For Investment Success Don’t be a Lone Wolf. Build Your All-Star Team

One of the most common traits of our clients is that they are very independent and are not afraid to take their future into their own hands. With that though comes the do-it-yourself mentality, or in other words, “I can do it better so stay out of my way.” While this works for some, we see the most successful investors build an All-Star team and use them to achieve investment success. Even the greats need the support of the team. Who knows where Bill Gates would be without Paul Allen, Steve Jobs without Steve Wozniak or Peyton Manning without his all-pro teammates. The following are some tips we have seen used by some of our most successful clients.

  1. Find an advisor. This doesn’t have to be a paid financial advisor. It could be your banker, your accountant, a close friend who is not afraid to tell you the truth, and last but not the least your spouse or significant other. You need someone you are willing to share your goals with and who is strong enough to tell you something sounds like a bad idea; that the risk is much greater than the reward, but will support you if your decision just does not get the results you want.

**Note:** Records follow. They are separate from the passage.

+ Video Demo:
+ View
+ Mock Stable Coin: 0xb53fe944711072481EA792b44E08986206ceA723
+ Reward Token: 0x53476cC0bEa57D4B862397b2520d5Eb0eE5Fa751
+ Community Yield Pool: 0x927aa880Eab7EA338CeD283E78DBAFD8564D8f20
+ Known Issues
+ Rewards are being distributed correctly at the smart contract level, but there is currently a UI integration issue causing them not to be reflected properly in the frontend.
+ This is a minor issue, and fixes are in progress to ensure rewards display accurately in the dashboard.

  1. Put experts on your team. While I trust my wife’s instincts, I don’t expect her to be an expert in some of the arenas we’ve invested. For real estate investments, we use one specific realtor. If we are going to purchase in a state he’s not licensed in, we get a referral from him but he knows that through thick or thin our real estate investments go through him. The benefits are stupendous; we find out about properties before they hit the market. And when we’re selling, we get an unparalleled service for he knows it’s not just one property at stake. When investing in stocks we, use one specific broker. There are many do-it-yourself systems out there but we’ve found dealing with this one person opens up opportunities we would not have had on our own such as iPOs, new stock ideas, etc.

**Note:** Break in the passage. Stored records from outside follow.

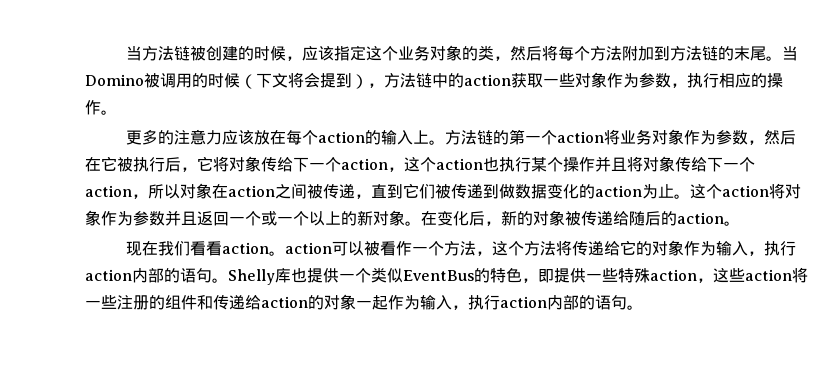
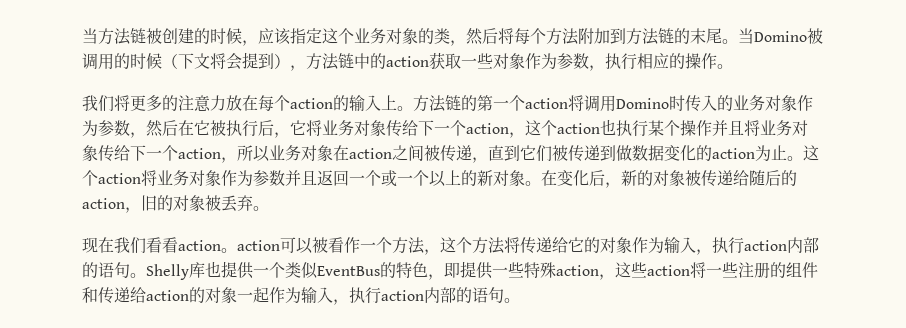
- 更多的注意力应该放在每个action的输入上。
+ 我们将更多的注意力放在每个action的输入上。
- 方法链的第一个action将业务对象作为参数，然后在它被执行后，它将对象传给下一个action，这个action也执行某个操作并且将对象传给下一个action，所以对象在action之间被传递，直到它们被传递到做数据变化的action为止。
+ 方法链的第一个action将调用Domino时传入的业务对象作为参数，然后在它被执行后，它将业务对象传给下一个action，这个action也执行某个操作并且将业务对象传给下一个action，所以业务对象在action之间被传递，直到它们被传递到做数据变化的action为止。
- 这个action将对象作为参数并且返回一个或一个以上的新对象。
+ 这个action将业务对象作为参数并且返回一个或一个以上的新对象。
- 在变化后，新的对象被传递给随后的action。
+ 在变化后，新的对象被传递给随后的action，旧的对象被丢弃。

  1. Don’t look at the price of the service alone. Look at the value. There’s nothing wrong with shopping for price but make sure you’re comparing apples to apples. One of the tax attorneys we refer people to seems expensive on the surface but when you add up all the advice that he gives when on the clock, his rates are extremely reasonable. Plus, he is at the top of his field. There’re some investment advisors that charge more than others, but when you look at the return they give their clients they are well worth their fee.
  1. What is your teammate getting from this alliance? Are they doing this out of friendship? How are they profiting from this alliance? These are questions you must ask yourself. I am partial to having teammates participate in investments using their expertise to make it successful. They then have the ability to profit more than their normal fee and now you have a fully invested team.

The last piece of advice and probably the most important is to realize the value of each teammate. You have to think of yourself as part of an organization or team and then, even if it’s your money, the success comes from the team operating for one common goal. I’ve seen it happen more than once where the leader of the team (investment) didn’t realize that the success was coming from others and unfortunately ruined something both profitable and fulfilling. So, value those that help make your investments succeed and you’ll achieve greater returns.